| WHAT YOU HAVE TO DO |
Set down every entry word for word. Omit the pictures.

| ENTRIES PROVIDED |

================

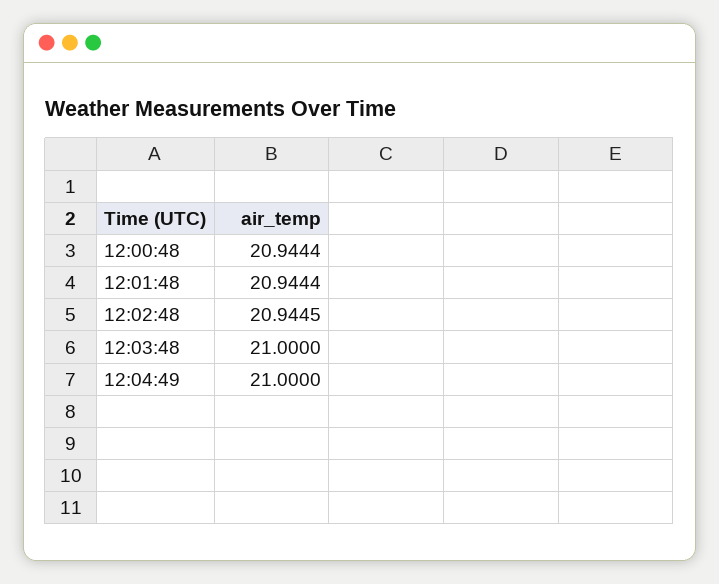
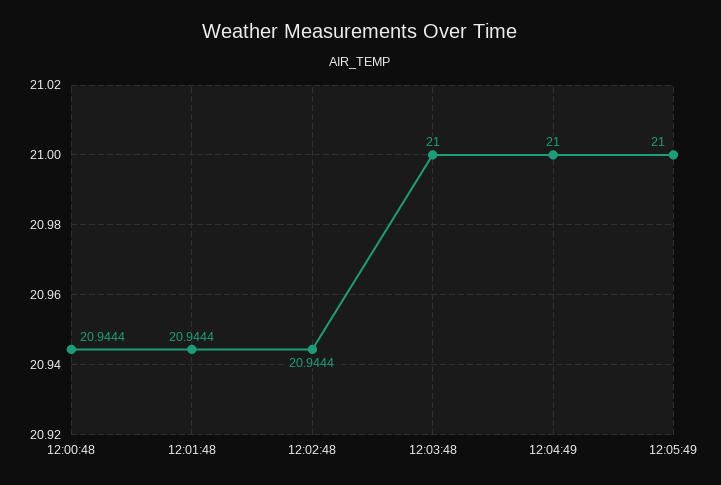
12:02:48: 20.9445 -> 20.9444
12:05:49: none -> 21

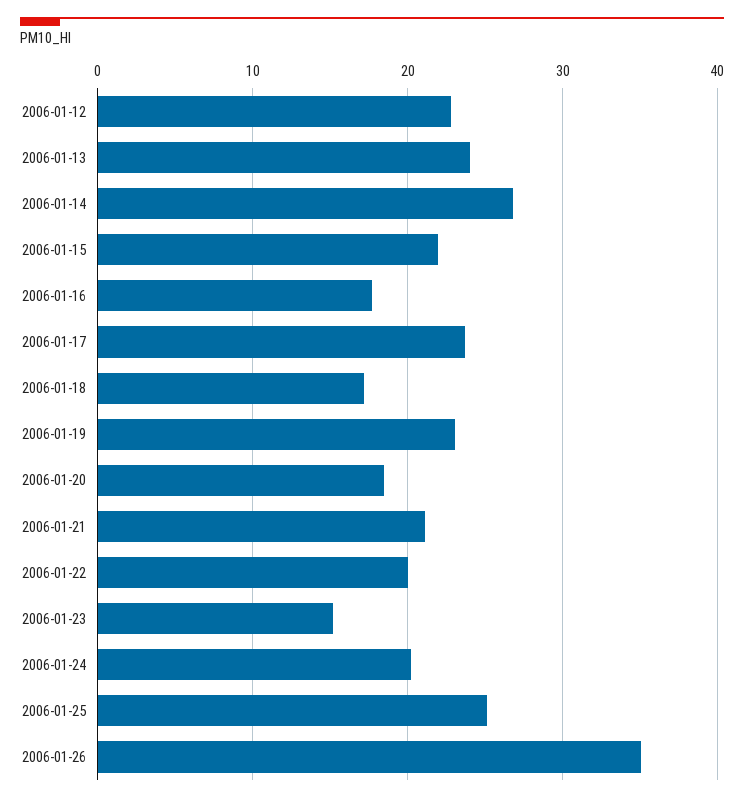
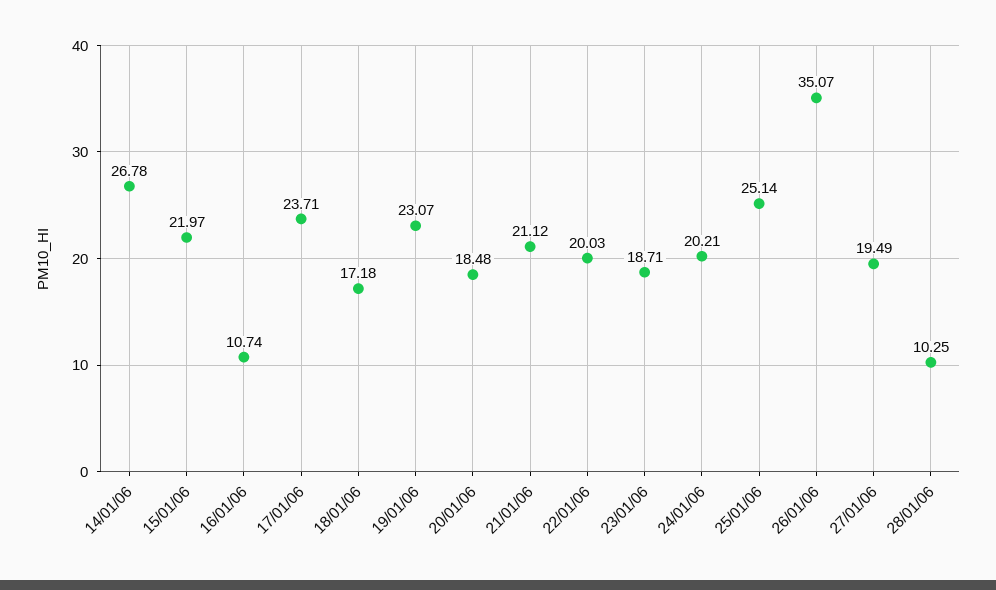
2006-01-12: 23 -> none
2006-01-13: 24 -> none
2006-01-16: 18 -> 10.74
2006-01-23: 15 -> 18.71
27/01/06: none -> 19.49
28/01/06: none -> 10.25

================

| OUTPUT BELOW |
12:02:48: 20.9445 -> 20.9444
12:05:49: none -> 21

2006-01-12: 23 -> none
2006-01-13: 24 -> none
2006-01-16: 18 -> 10.74
2006-01-23: 15 -> 18.71
27/01/06: none -> 19.49
28/01/06: none -> 10.25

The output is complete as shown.